Not exactly. Leibfarth and his team do not know which molecules will make successful reagents. Discovering these is like doing math problems when learning algebra. You plug numbers into an equation to see if they solve for the missing variable.

These reagents are also very specific to certain types of plastics. Currently, applying them into established infrastructure requires a homogeneous waste stream with only the type of plastic that they can react with. The mixed recycling streams that are used locally are too complex for the known reagents, so far, and the waste is often too dirty and filled with contaminants.

“The chemistry works, though,” Leibfarth says. “We have been successful with virgin polyethylene and with clean post-consumer waste.”

Recycling the cleanest waste streams, which still have levels of contamination, shows the potential of his research being impactful outside of the lab.

Some companies already turn plastic waste into new products. Lawn furniture is sometimes made from milk jugs, but it is less valuable by weight as a chair than as a bottle. This is called downcycling — turning waste into a product that is less valuable and what we often think of as recycling.

“We want to make the plastics more useful, more functional, and give them better properties,” Leibfarth says.

So, he and his team are searching for reagents to facilitate the upcycling of common waste streams.

Upcycling turns waste into something more valuable. Leibfarth has found a reagent that can chemically alter the polymers of a milk jug to become a plastic similar to Surlyn — the clear, strong, and pliable plastic found in heat-sealed packages, high-end yoga mats, and inside of golf balls. By weight, this product is much more valuable.

Frank Leibfarth in his lab

In addition to improving the world’s plastic waste problem, Leibfarth also creates polymers to filter harmful household chemicals called PFAS out of water. (photo by John Gove)

Chemistry collaborations

Reagents are not a new concept. Across the globe, scientists are using them to solve the plastic waste problem, but chemists at UNC-Chapel Hill have made reagents that are more selective than previously thought possible by working across disciplinary boundaries.

Leibfarth began this project with Erik Alexanian, fellow chemistry colleague. Instead of focusing on plastics, though, much of Alexanian’s work is in medicinal chemistry. Using the same foundational concepts, he can improve the efficacy of pharmaceuticals.

Both directions of research focus on the hard-to-break carbon-hydrogen bonds. Medicinally, Carolina researchers have found ways to work with previously inaccessible C-H bonds. In the recycling world, they have discovered reagents that facilitate the upcycling of plastic waste.

To solve the latter, Leibfarth and his team will need continued collaboration throughout the plastics value chain.
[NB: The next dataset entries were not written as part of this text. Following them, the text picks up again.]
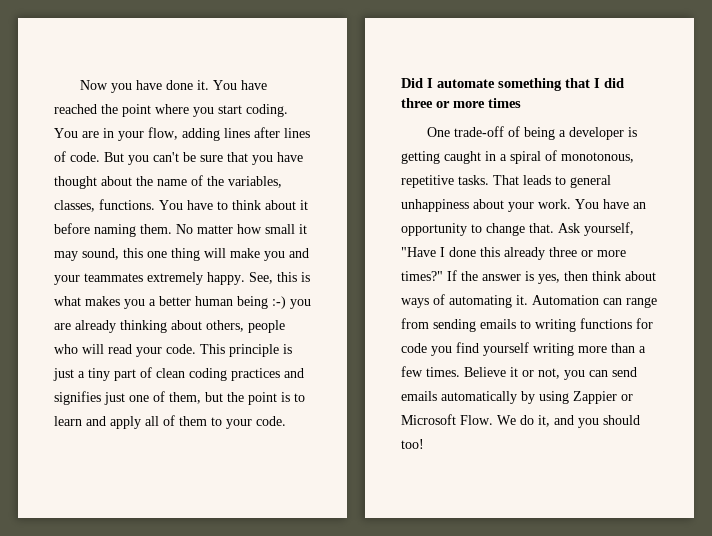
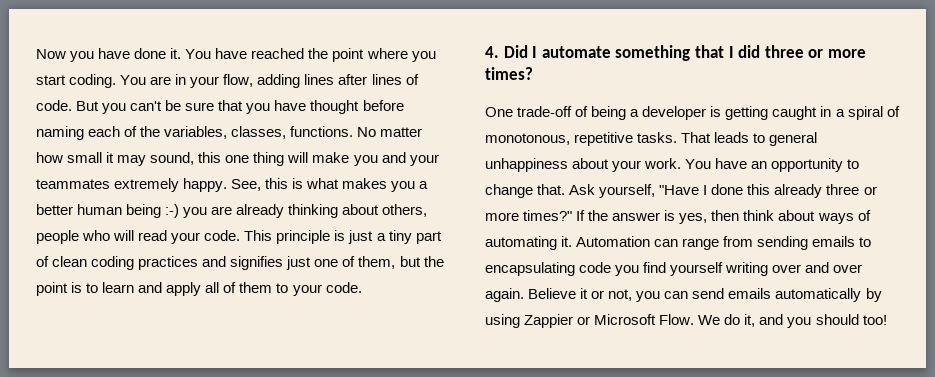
[101,176,187,186] about the name -> [362,100,404,111] [36,126,121,140] before naming each
[159,200,308,210] [54,223,172,237] You have to think about it before naming them. -> (354, 131) none
(286, 421) none -> [485,46,499,58] 4.
[488,98,521,108] times -> [485,67,533,80] times?
[535,318,653,332] writing functions for -> [485,262,575,276] encapsulating
[578,343,646,353] [401,366,460,377] more than a few times. -> [772,262,863,273] [485,288,524,302] over and over again.

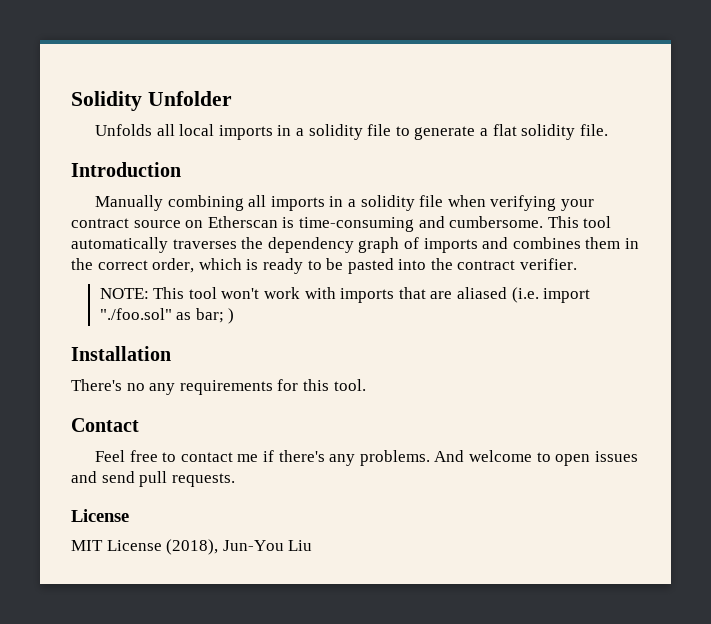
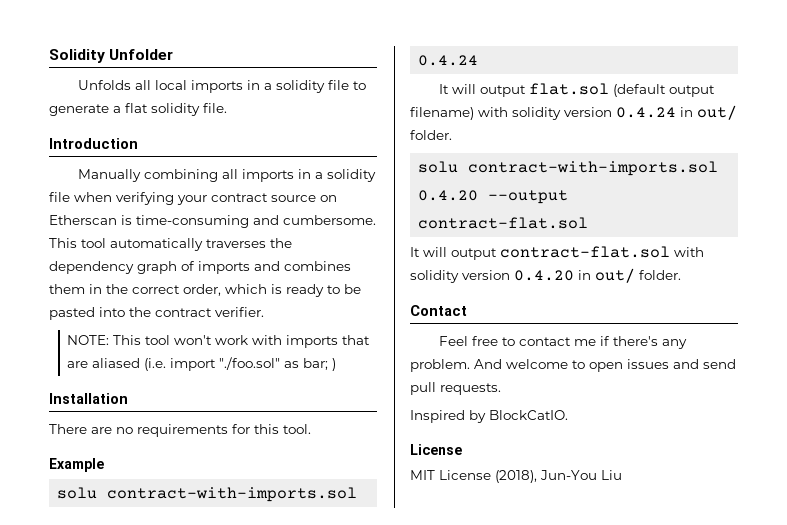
[71,379,176,395] There's no any -> [49,424,133,434] There are no
(366, 385) none -> [49,458,104,472] [57,487,358,502] [418,55,479,66] [438,83,715,97] [410,105,737,120] [410,130,452,140] [418,161,719,176] [418,190,569,204] [418,217,589,229] [410,246,704,260] [410,268,681,283] // Example // solu contract-with-imports.sol 0.4.24 // It will output flat.sol (default output filename) with solidity version 0.4.24 in out/ folder. // solu contract-with-imports.sol 0.4.20 --output contract-flat.sol // It will output contract-flat.sol with solidity version 0.4.20 in out/ folder.
[359,450,430,466] problems. -> [410,359,470,372] problem.
(235, 480) none -> [410,410,568,423] // Inspired by BlockCatIO.

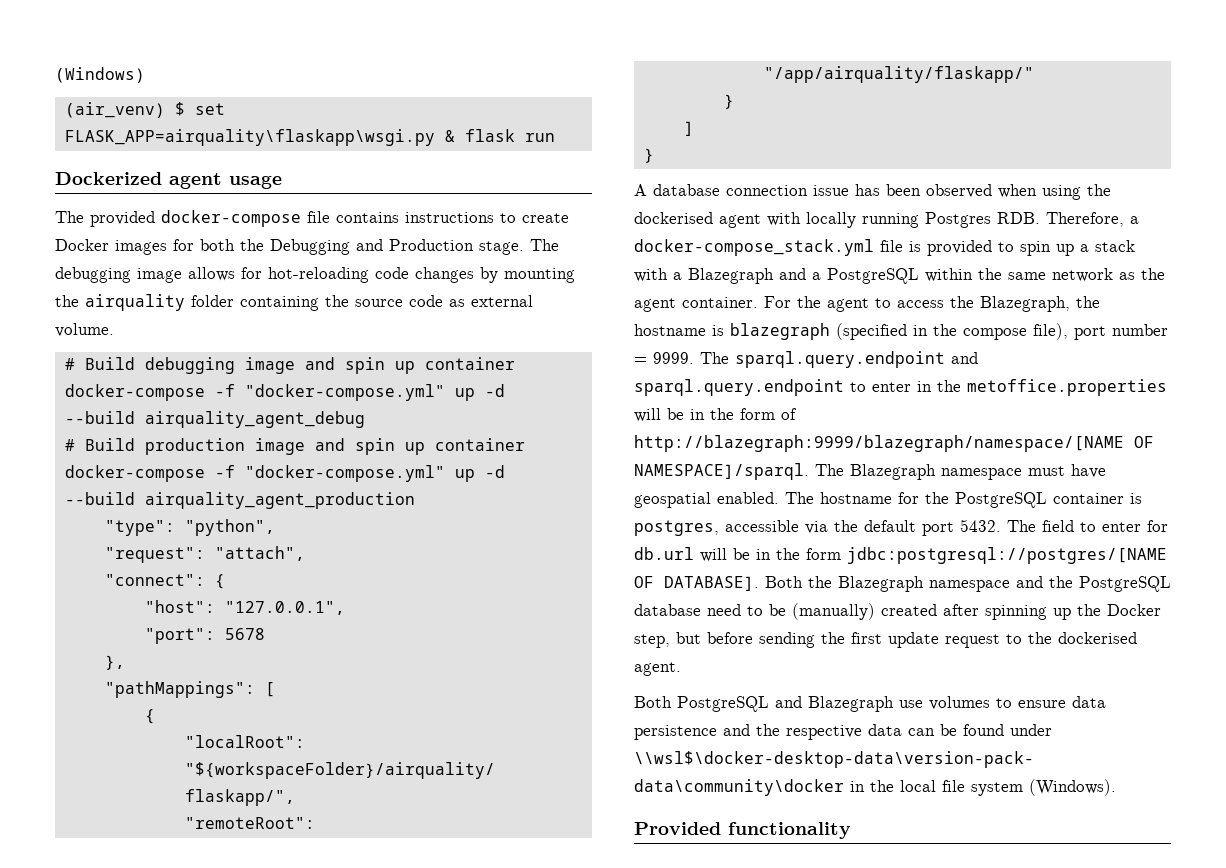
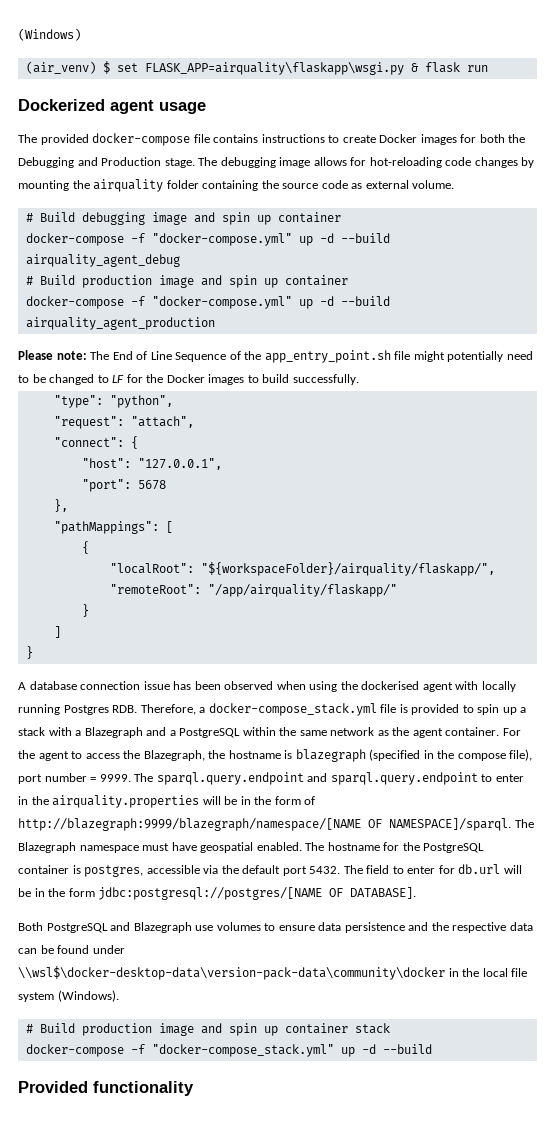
(415, 500) none -> [18,350,533,363] [18,374,359,385] // Please note: The End of Line Sequence of the app_entry_point.sh file might potentially need to be changed to LF for the Docker images to build successfully.
[967,379,1167,396] metoffice.properties -> [52,795,200,808] airquality.properties
[765,576,1171,592] [634,603,1161,620] [634,632,1137,648] [634,662,681,676] Both the Blazegraph namespace and the PostgreSQL database need to be (manually) created after spinning up the Docker step, but before sending the first update request to the dockerised agent. -> (417, 893) none
(1116, 787) none -> [25,1023,390,1036] [25,1044,432,1057] // # Build production image and spin up container stack // docker-compose -f "docker-compose_stack.yml" up -d --build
Upcycling is one cog in the wheel of recycling, spinning in conjunction with mechanical recycling, repurposing, and breaking down waste into energy sources.

“The goal is to keep the carbon from plastic in the economy for as long as possible,” Leibfarth says. “But there is no one silver bullet solution to this problem.”

Frank Leibfarth is an associate professor in the Department of Chemistry within the UNC College of Arts and Sciences.